Market Scorecard. Our market spent the day in the green, until 15:30 when the US inflation data sent global markets crashing. Luckily with only minutes left of trading our market managed to squeak into the green again. The Dow was up 1.03, the S&P 500 was up 1.34%, the Nasdaq was up 1.86%, and the All-share was up 0.33%.




Company Corner

Michael's Musings

Last week one of our smaller holdings, Cerner released their FY numbers. They are the guys that are trying to remove all the paperwork you have to fill in every time you visit a medical professional. The goal is to create a network where you complete your information once, then from there, all doctors have access to it. Saving trees and saving you time. More importantly though, having the data in digital format, lowers the risk of bad handwriting leading to wrong diagnosis or the wrong procedure being done.

Built on to that is Cerner's management system, where hospitals can then use the information to easily see revenue and expense figures. It also allows them to see what operations are in the pipeline, meaning accurate forecasts can be made. Probably the most exciting part of the business is where they unleash AI onto the data. The clever algorithms take the data fed to it from all your medical tests, and at some stage in the future from your smartwatch too, and issue early warning signals around potential health issues.

Due to the time required and the capital-intensive nature of revamping a hospital group's computer systems, Cerner has a 'book' similar to that of construction company. For the 4Q, they had a record number of bookings, $2.3 billion, up 62% YoY. Over the last year, their revenue came in at $5.1 billion up 7% YoY. From that revenue they made a profit of $867 million.
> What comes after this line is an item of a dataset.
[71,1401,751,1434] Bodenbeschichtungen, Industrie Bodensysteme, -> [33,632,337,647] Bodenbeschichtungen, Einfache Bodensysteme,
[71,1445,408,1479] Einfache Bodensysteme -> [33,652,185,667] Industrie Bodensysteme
Cerner ticks all the boxes, it is a technology company in the medical space. It is also defensive because once a hospital chooses Cerner, it is not easy to move to a competitor. Thanks to those characteristics, it trades on an 'expensive' 24 times earnings. Management expects earnings to grow by 11% over the next year so the multiple isn't going to unwind in a hurry. With many things in life, you get what you pay for. Paying up for Cerner is one of those things in our opinion.




Byron's Beats

When Aspen released their full year results last year, the second half of the year was much better than the first half. Stephen Saad, at the results, mentioned that he expected this momentum to continue into the financial year 2018.

This morning we received a trading update which indicated as such. Here are the numbers.
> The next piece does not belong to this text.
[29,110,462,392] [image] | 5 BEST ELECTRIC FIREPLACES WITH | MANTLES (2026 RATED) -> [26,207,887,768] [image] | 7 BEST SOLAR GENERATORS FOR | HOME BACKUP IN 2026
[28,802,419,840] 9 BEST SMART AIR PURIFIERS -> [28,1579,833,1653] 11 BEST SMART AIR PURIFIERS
This is all the info we have access to but let's delve a little deeper into each 6 month number over the last 18 months. To be consistent let's look at the normalised headline earnings per share (NHEPS). Last year this time the company made 692c for 6 months. For the full year they made 1463c which means they made 771c in the second half. This trading update suggests they have made 860c (middle ground) which shows an 11.5% improvement on the second half of last year.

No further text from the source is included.